For the sample star chosen for this example there were another 12 plots like the one above plotted from the code block above. Some stars had several dataproducts, while others had none.

For most stars, the data plots below were also available. Again, information for how to do this was found here

import numpy as np

# Getting urls for all dvt.fits files associated with TIC ID 29781292:
# dvts_for_29781292 = [url for url in urls_for_29781292 if 
# url.endswith('dvt.fits')]

# Describing and plotting all lc.fits files associated with TIC ID 29781292:
# See https://github.com/spacetelescope/notebooks/blob/master/notebooks/MAST/
# TESS/beginner_how_to_use_dvt/beginner_how_to_use_dvt.ipynb
for url in dvts_for_29781292:

fits_file = ('https://mast.stsci.edu/api/v0.1/Download/file?uri=' + url)

print(fits.info(fits_file), "\n")

print(fits.getdata(fits_file, ext=1).columns)

with fits.open(fits_file, mode="readonly") as hdulist:

	star_teff = hdulist[0].header['TEFF']
	star_logg = hdulist[0].header['LOGG']
	star_tmag = hdulist[0].header['TESSMAG']

	period = hdulist[1].header['TPERIOD']
	duration = hdulist[1].header['TDUR']
	epoch = hdulist[1].header['TEPOCH']
	depth = hdulist[1].header['TDEPTH']

	times = hdulist[1].data['TIME']
	phases = hdulist[1].data['PHASE']
	fluxes_init = hdulist[1].data['LC_INIT']
	model_fluxes_init = hdulist[1].data['MODEL_INIT']

sort_indexes = np.argsort(phases)

fig, ax = plt.subplots(figsize=(12,4))

ax.plot(phases[sort_indexes], fluxes_init[sort_indexes], 'ko',
		markersize=2)

ax.plot(phases[sort_indexes], model_fluxes_init[sort_indexes], '-r')

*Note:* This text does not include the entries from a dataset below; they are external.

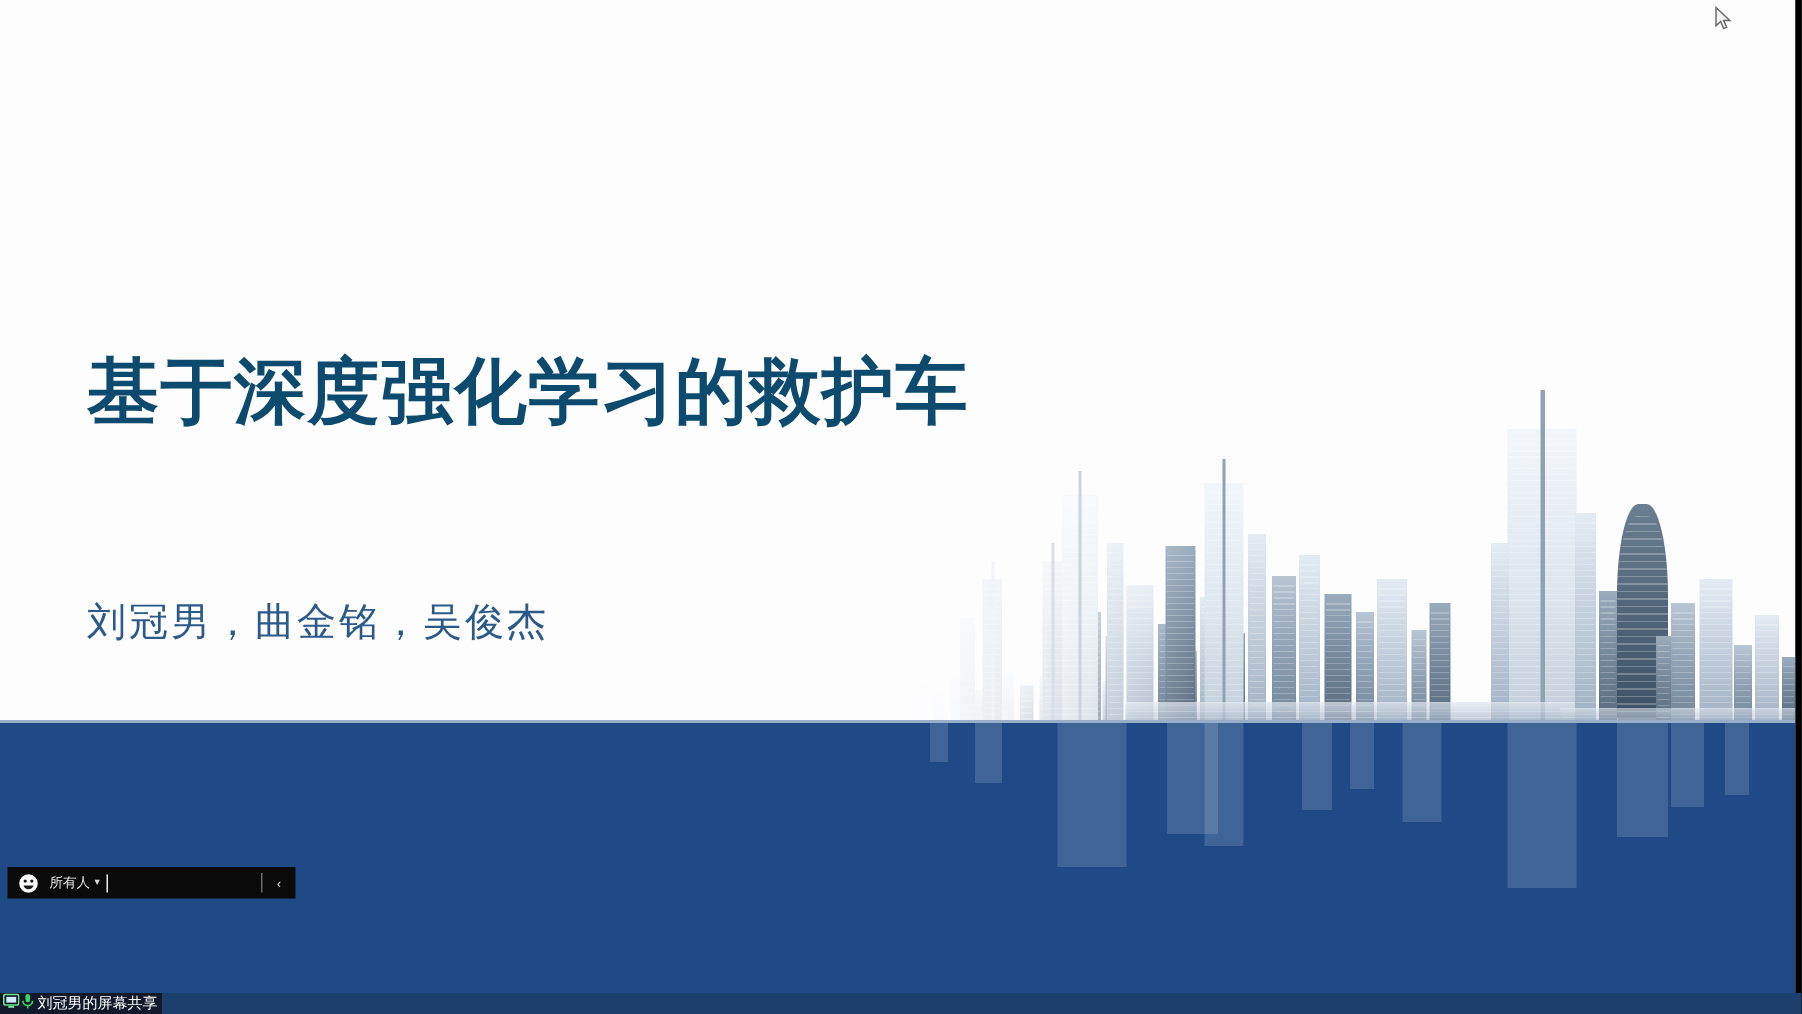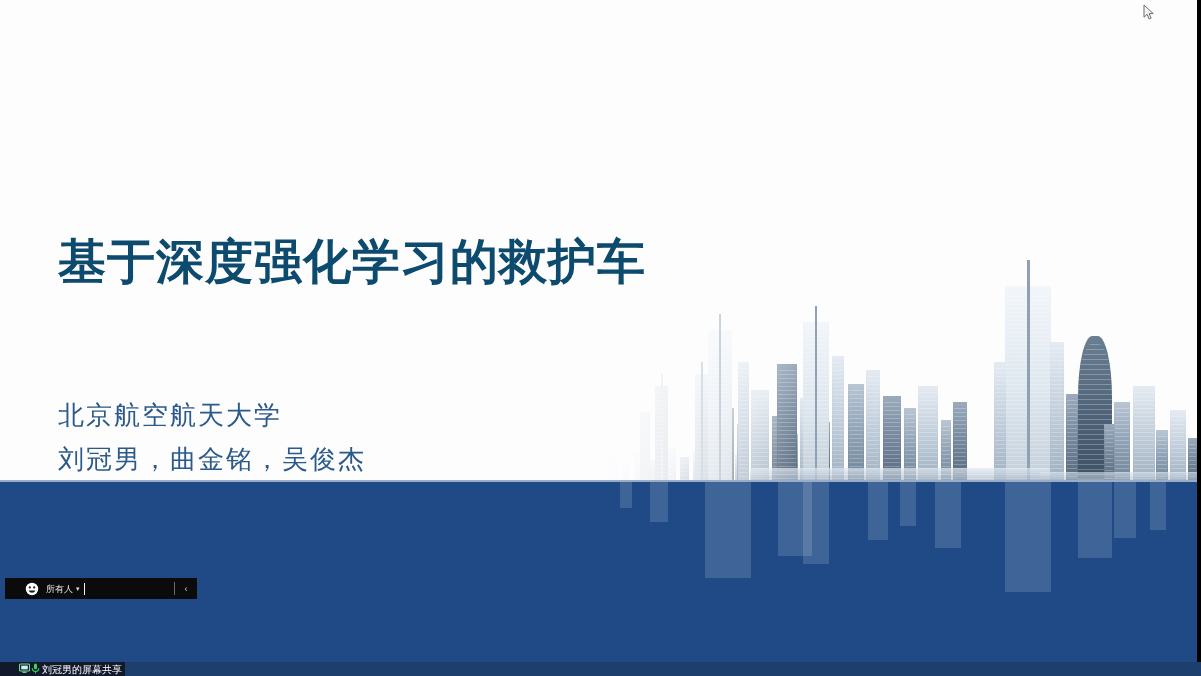"北京航空航天大学" p.slide-sub { html: <p>北京航空航天大学</p> -> none }
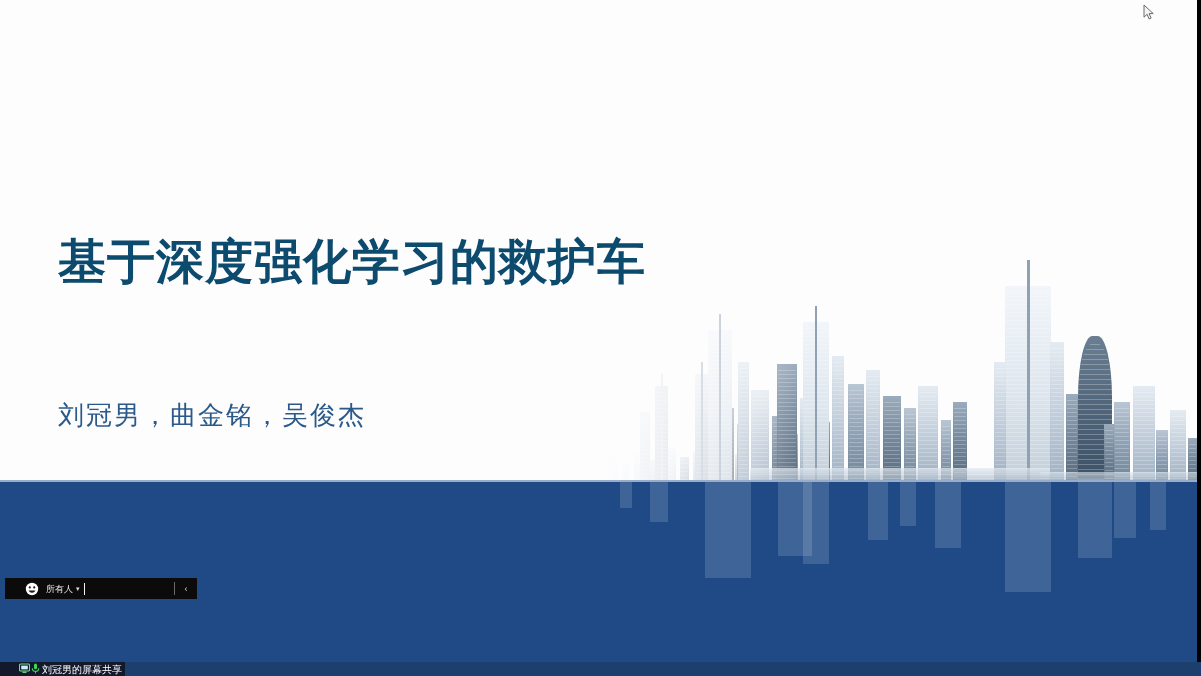"所有人" #chat-bar { padding-left: 13px -> none }
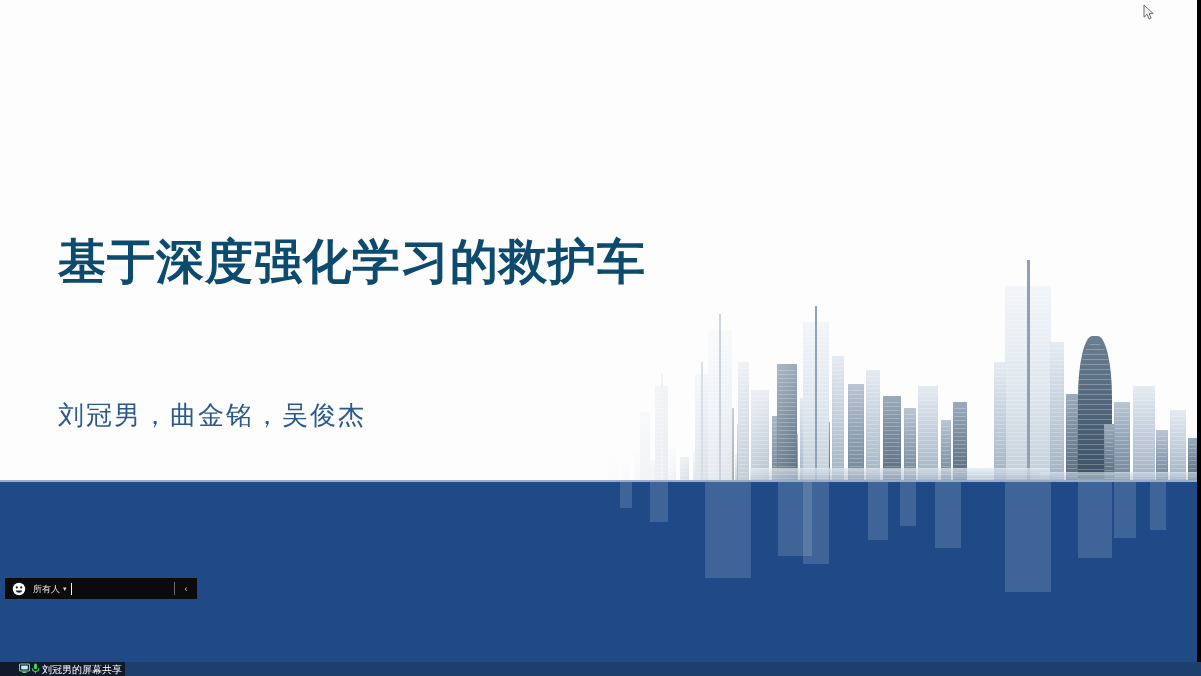"刘冠男的屏幕共享" #taskbar-item { padding: 0 3px 0 19px -> 0 3px 0 2px }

ax.set_ylabel("Flux (relative)")
ax.set_xlabel("Orbital Phase")

plt.show()

This produces all of the dvt light-curve plots available for a star in the TESS data. An example dvt plot:

Finally, we could save our newly wrangled data in new csv files:

toi.to_csv('toi_example.csv')
tic_catalog.to_csv('tic_catalog_example.csv')
dataproducts.to_csv('dataproducts_example.csv')

PART 2: BUILDING A PREDICTIVE MODEL

Since we were going to need to get our data into a SQL database, we started by pulling our csv data saved above into a pandas df, transferred it into a sqlite db, then back into a pandas df, merged on the unique star number (TIC id).

from sqlalchemy import create_engine
from astropy.io import fits

# Importing example data:
toi = pd.read_csv('toi_example.csv')
tic_catalog = pd.read_csv('tic_catalog_example.csv')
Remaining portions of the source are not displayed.